■ **Work to complete**:
Return each line of the listing below, unchanged, and omit the images.

»»

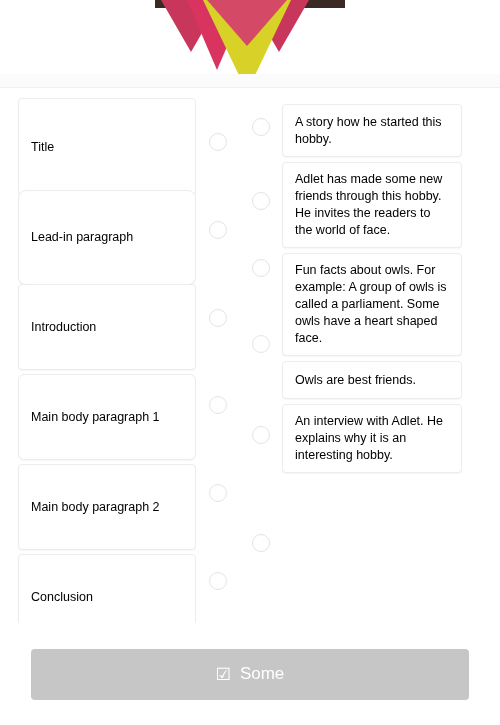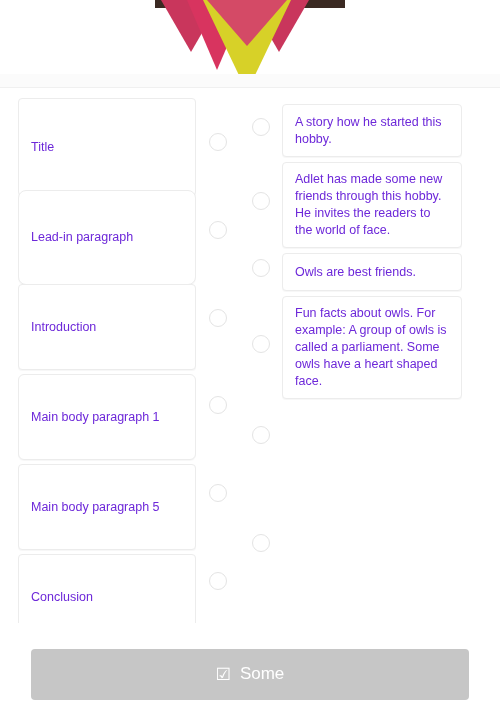--- a/index.html
+++ b/index.html
@@ -105,21 +105,21 @@
     align-items: center;
     box-sizing: border-box;
   }
 
   .card {
     box-sizing: border-box;
     width: 100%;
     border: 1px solid #ececec;
     border-radius: 4px;
     background: #ffffff;
-    color: #6d28d9;
+    color: #000000;
     font-size: 12.5px;
     line-height: 17px;
     display: flex;
     align-items: center;
     padding: 8px 12px;
     box-shadow: 0 1px 1px rgba(0,0,0,0.035);
     margin-top: 8px;
   }
 
   .radio {
@@ -199,21 +199,21 @@
           <span>Introduction</span>
         </div>
       </div>
       <div class="row" style="height: 86px; margin-bottom: 4px;">
         <div class="card" style="height: 86px; border-radius: 6px;">
           <span>Main body paragraph 1</span>
         </div>
       </div>
       <div class="row" style="height: 86px; margin-bottom: 4px;">
         <div class="card" style="height: 86px;">
-          <span>Main body paragraph 5</span>
+          <span>Main body paragraph 2</span>
         </div>
       </div>
       <div class="row" style="height: 86px; margin-bottom: 0px;">
         <div class="card" style="height: 86px;">
           <span>Conclusion</span>
         </div>
       </div>
     </div>
 
   <div class="col col-dots-l" id="col-dots-left">
@@ -262,28 +262,33 @@
       <div class="row" style="height: 53px; margin-bottom: 5px;">
         <div class="card" style="height: 53px;">
           <span>A story how he started this hobby.</span>
         </div>
       </div>
       <div class="row" style="height: 86px; margin-bottom: 5px;">
         <div class="card" style="height: 86px;">
           <span>Adlet has made some new friends through this hobby. He invites the readers to the world of face.</span>
         </div>
       </div>
+      <div class="row" style="height: 103px; margin-bottom: 5px;">
+        <div class="card" style="height: 103px;">
+          <span>Fun facts about owls. For example: A group of owls is called a parliament. Some owls have a heart shaped face.</span>
+        </div>
+      </div>
       <div class="row" style="height: 38px; margin-bottom: 5px;">
         <div class="card" style="height: 38px;">
           <span>Owls are best friends.</span>
         </div>
       </div>
-      <div class="row" style="height: 103px; margin-bottom: 5px;">
-        <div class="card" style="height: 103px;">
-          <span>Fun facts about owls. For example: A group of owls is called a parliament. Some owls have a heart shaped face.</span>
+      <div class="row" style="height: 69px; margin-bottom: 5px;">
+        <div class="card" style="height: 69px;">
+          <span>An interview with Adlet. He explains why it is an interesting hobby.</span>
         </div>
       </div>
     </div>
 
 </div>
 
 <div class="footer">
   <button class="check-btn">
     <span class="check-icon">☑</span>
     <span>Some</span>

««

■ **Problem solution**:
--- a/index.html
+++ b/index.html
@@ -105,21 +105,21 @@
     align-items: center;
     box-sizing: border-box;
   }
 
   .card {
     box-sizing: border-box;
     width: 100%;
     border: 1px solid #ececec;
     border-radius: 4px;
     background: #ffffff;
-    color: #6d28d9;
+    color: #000000;
     font-size: 12.5px;
     line-height: 17px;
     display: flex;
     align-items: center;
     padding: 8px 12px;
     box-shadow: 0 1px 1px rgba(0,0,0,0.035);
     margin-top: 8px;
   }
 
   .radio {
@@ -199,21 +199,21 @@
           <span>Introduction</span>
         </div>
       </div>
       <div class="row" style="height: 86px; margin-bottom: 4px;">
         <div class="card" style="height: 86px; border-radius: 6px;">
           <span>Main body paragraph 1</span>
         </div>
       </div>
       <div class="row" style="height: 86px; margin-bottom: 4px;">
         <div class="card" style="height: 86px;">
-          <span>Main body paragraph 5</span>
+          <span>Main body paragraph 2</span>
         </div>
       </div>
       <div class="row" style="height: 86px; margin-bottom: 0px;">
         <div class="card" style="height: 86px;">
           <span>Conclusion</span>
         </div>
       </div>
     </div>
 
   <div class="col col-dots-l" id="col-dots-left">
@@ -262,28 +262,33 @@
       <div class="row" style="height: 53px; margin-bottom: 5px;">
         <div class="card" style="height: 53px;">
           <span>A story how he started this hobby.</span>
         </div>
       </div>
       <div class="row" style="height: 86px; margin-bottom: 5px;">
         <div class="card" style="height: 86px;">
           <span>Adlet has made some new friends through this hobby. He invites the readers to the world of face.</span>
         </div>
       </div>
+      <div class="row" style="height: 103px; margin-bottom: 5px;">
+        <div class="card" style="height: 103px;">
+          <span>Fun facts about owls. For example: A group of owls is called a parliament. Some owls have a heart shaped face.</span>
+        </div>
+      </div>
       <div class="row" style="height: 38px; margin-bottom: 5px;">
         <div class="card" style="height: 38px;">
           <span>Owls are best friends.</span>
         </div>
       </div>
-      <div class="row" style="height: 103px; margin-bottom: 5px;">
-        <div class="card" style="height: 103px;">
-          <span>Fun facts about owls. For example: A group of owls is called a parliament. Some owls have a heart shaped face.</span>
+      <div class="row" style="height: 69px; margin-bottom: 5px;">
+        <div class="card" style="height: 69px;">
+          <span>An interview with Adlet. He explains why it is an interesting hobby.</span>
         </div>
       </div>
     </div>
 
 </div>
 
 <div class="footer">
   <button class="check-btn">
     <span class="check-icon">☑</span>
     <span>Some</span>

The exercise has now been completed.